- EXERCISE INSTRUCTIONS -
In the listing below, a line holding "- AST layer" and a line holding "src/search/prompting.py to match your preferred system prompt." mark the range. Retype both exactly, with all lines between them.

- SOURCE MATERIAL -

Start of Block

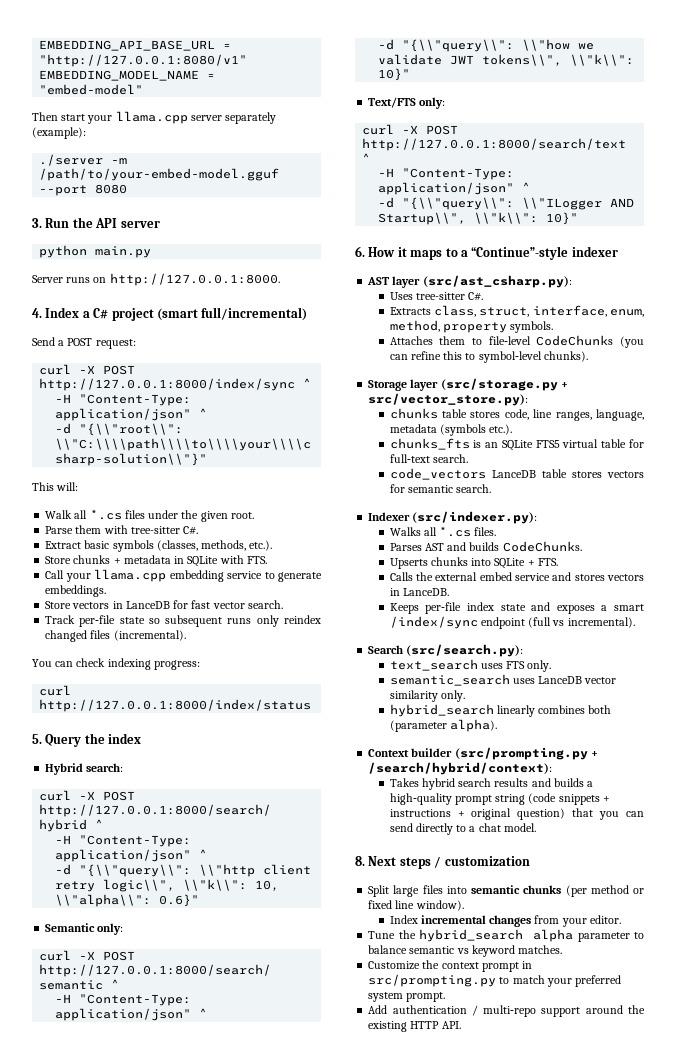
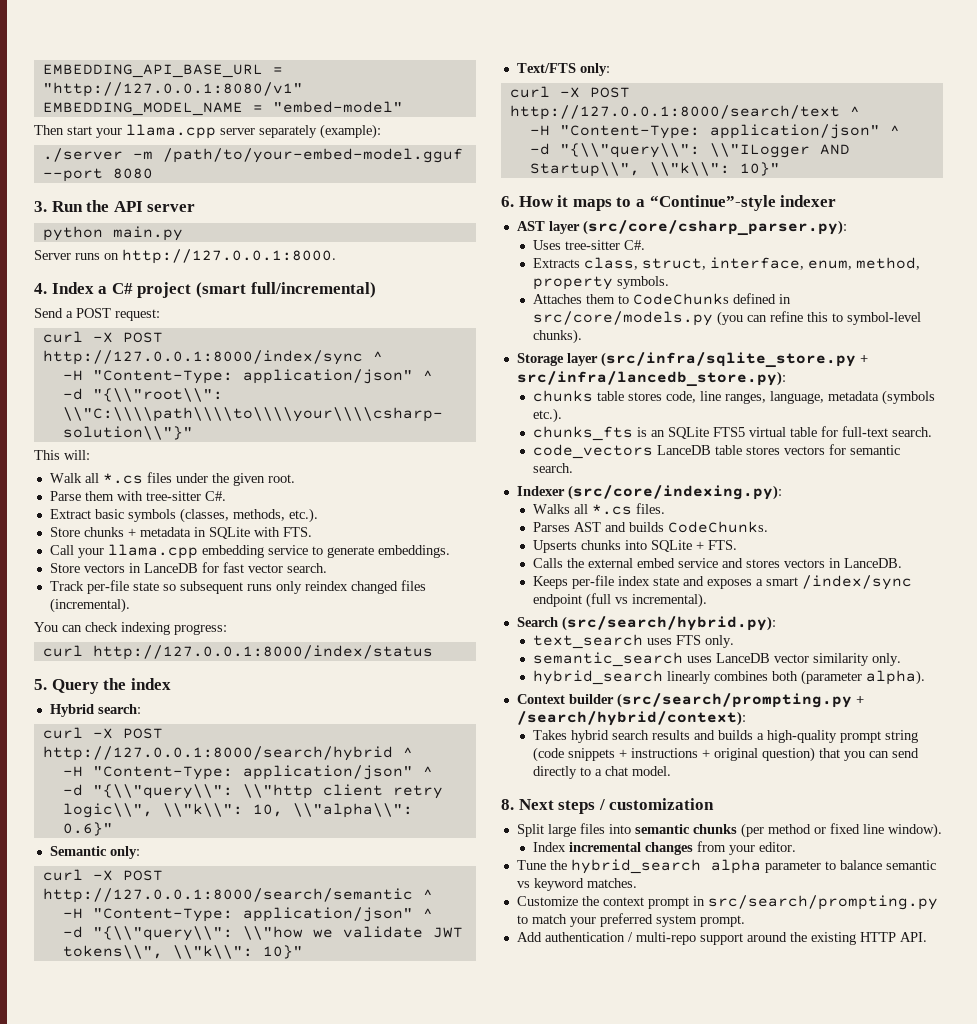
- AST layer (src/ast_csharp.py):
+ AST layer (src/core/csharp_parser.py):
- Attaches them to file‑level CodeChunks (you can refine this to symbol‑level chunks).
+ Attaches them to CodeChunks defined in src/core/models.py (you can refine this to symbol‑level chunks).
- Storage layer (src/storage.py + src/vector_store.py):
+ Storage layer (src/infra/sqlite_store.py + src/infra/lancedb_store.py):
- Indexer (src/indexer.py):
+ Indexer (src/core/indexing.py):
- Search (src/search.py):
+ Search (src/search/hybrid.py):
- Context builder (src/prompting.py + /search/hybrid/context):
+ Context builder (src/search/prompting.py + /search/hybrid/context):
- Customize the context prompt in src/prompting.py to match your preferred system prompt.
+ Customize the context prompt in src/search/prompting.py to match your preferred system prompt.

End of Block
Start of Block

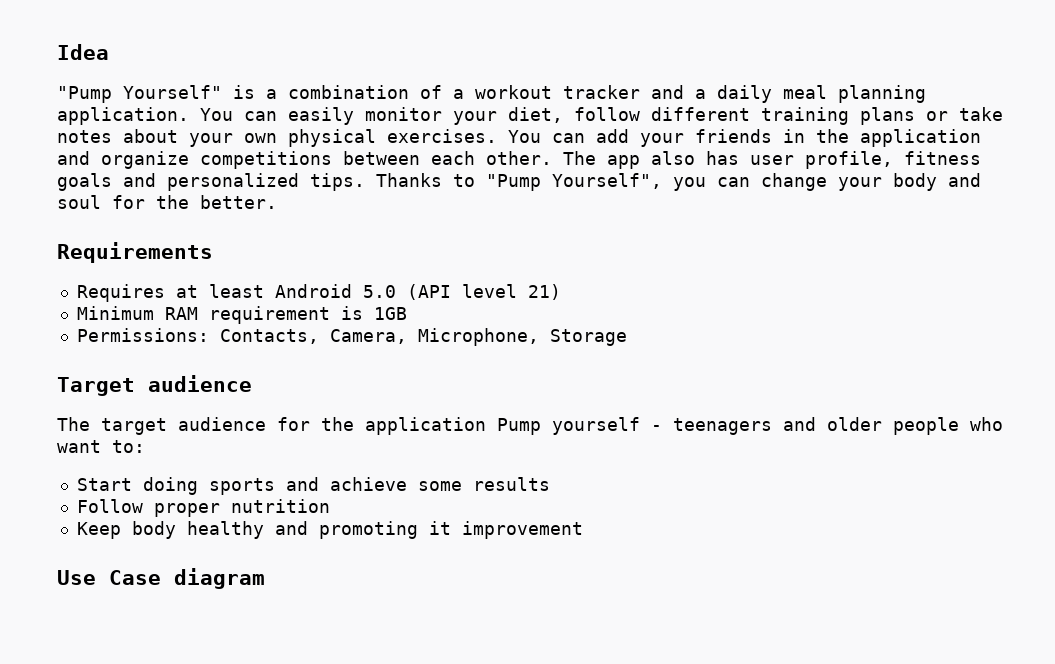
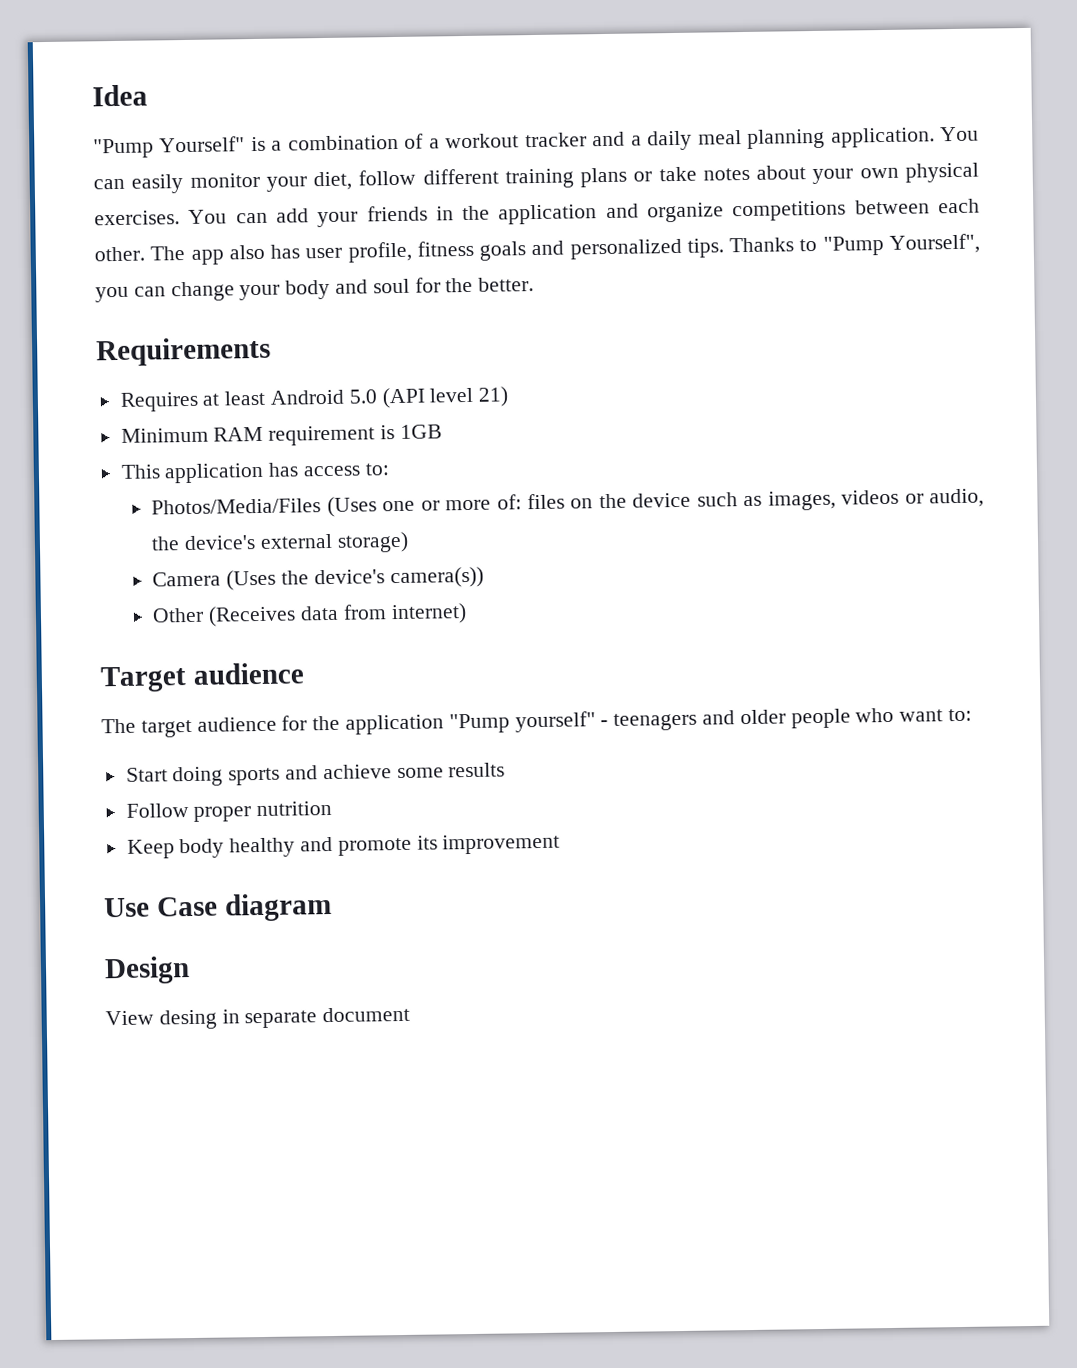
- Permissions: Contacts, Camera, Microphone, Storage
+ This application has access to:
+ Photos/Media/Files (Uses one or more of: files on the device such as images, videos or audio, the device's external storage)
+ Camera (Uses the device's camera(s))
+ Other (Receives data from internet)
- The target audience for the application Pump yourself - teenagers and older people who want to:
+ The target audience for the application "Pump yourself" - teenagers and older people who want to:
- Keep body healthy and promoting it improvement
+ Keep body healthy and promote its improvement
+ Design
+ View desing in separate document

End of Block
Start of Block

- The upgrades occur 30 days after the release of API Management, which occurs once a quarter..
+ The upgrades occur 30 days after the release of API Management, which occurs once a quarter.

End of Block

- OUTPUT OF THE EXERCISE -
- AST layer (src/ast_csharp.py):
+ AST layer (src/core/csharp_parser.py):
- Attaches them to file‑level CodeChunks (you can refine this to symbol‑level chunks).
+ Attaches them to CodeChunks defined in src/core/models.py (you can refine this to symbol‑level chunks).
- Storage layer (src/storage.py + src/vector_store.py):
+ Storage layer (src/infra/sqlite_store.py + src/infra/lancedb_store.py):
- Indexer (src/indexer.py):
+ Indexer (src/core/indexing.py):
- Search (src/search.py):
+ Search (src/search/hybrid.py):
- Context builder (src/prompting.py + /search/hybrid/context):
+ Context builder (src/search/prompting.py + /search/hybrid/context):
- Customize the context prompt in src/prompting.py to match your preferred system prompt.
+ Customize the context prompt in src/search/prompting.py to match your preferred system prompt.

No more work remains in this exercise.